Museum of Aviation
Warner Robins, Georgia
Unless you're in the Air Force, or you've spent time around Macon, Georgia, you probably haven't heard of the Museum of Aviation. That's a shame, because the place is huge. There are acres of planes and missiles outside, and a giant hangar filled with aircraft and displays, and another giant hangar, and another, and another. It just keeps going.
Friends in high places (of influence, not altitude) and the adjacent Robins Air Force Base help explain why the Museum of Aviation is so big -- the second-largest Air Force museum in the entire U.S., second only to the National Museum of the United States Air Force in size and scale. There's a lot to see, the range of exhibits can leave you dizzy, and the fact that it's all so unexpected adds to the fun.
There are airplanes, of course -- too many to count -- but there's also a spacesuit from Skylab, the entire recreated "hideaway office" of Georgia Senator Sam Nunn, the wacky neckties of Lt. Col. Darwin Edwards ("Mr. Museum"), and the hand-sewn uniform of Jose the Duck.
And because generations of tax dollars paid for it, it's all free.
"A typical Air Force base will have a very focused flying mission," said Mike Rowland, the Museum of Aviation curator. "But because we're an Air Force depot we touch many things going on in the Air Force, so we can tell a more expansive story."
Take the Flying Tigers, for example. The Tigers were pilot-adventurers who left the U.S. military to fight the Japanese before Pearl Harbor, on the other side of the planet from Macon, Georgia. Yet there was enough of a connection to Robins Air Force Base to justify not one, but several Tigers exhibits in the Museum of Aviation. A dummy of Brig. Gen. Robert "God is My Co-Pilot" Scott Jr. sits in the cockpit of one of the Tigers' distinctive fang-toothed P-40s, named "Old Exterminator." William Pawley has an exhibit; he helped bankroll the Tigers, and died under controversial circumstances (Some claim he was part of a plot to assassinate JFK).
Then there's Raymond Perry Rodgers Neilson; his exhibit is titled "The Artist" because he painted portraits of all the Tigers who died in the war (The museum displays a rotating selection). Lt. Gen. Claire Chennault, the Tigers' colorful commander, is shown in a 1942 tableau with his pith helmet, his ever-ready supply of hot pepper sauce, and one of his Chinese manservants, who, according to the display, he christened with names such as "Ten Bowl Rice Man" and "Houseboat." And back to Brig. Gen.

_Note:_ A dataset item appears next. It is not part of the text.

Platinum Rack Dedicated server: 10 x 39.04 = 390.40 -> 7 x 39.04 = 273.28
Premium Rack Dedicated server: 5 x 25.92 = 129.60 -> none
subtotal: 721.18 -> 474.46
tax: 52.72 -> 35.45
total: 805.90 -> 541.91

Scott -- he has an entire gallery, which you enter through a replica of the Great Wall of China, since he walked its entire 2,000 mile length when he was 72.
Interactive aircraft exhibits in the museum may not be Disney-slick but they get the job done, giving visitors the chance to experience what it's like inside a World War II B-17 bomber, a Vietnam War Huey helicopter, or a modern-day Joint STARS E-8C surveillance jet, sucking up data so that smart bombs and drones can do the work formerly entrusted to B-17 crews with mascot ducks.
The museum has so many airplanes that even its four exhibit hangars aren't enough to accommodate them all. Many are stored outside in the "back yard," while the museum has begun lifting the planes indoors onto pedestals so that more planes can be slid underneath. These once-again-airborne aircraft include behemoths such as a B-29 Superfortress and an SR-71 Blackbird that once flew 2193.3 mph, "faster than a speeding bullet," said Mike without exaggeration, the fastest recorded speed ever for a piloted airplane.
Mike said that the museum hopes to one day build its biggest hangar yet to shelter its most immense aircraft, but that will have to wait for funding from the Air Force and the museum's Foundation -- which itself is significantly funded by its annual Georgia Invitational Golf Tournament, which has an exhibit in the museum, too.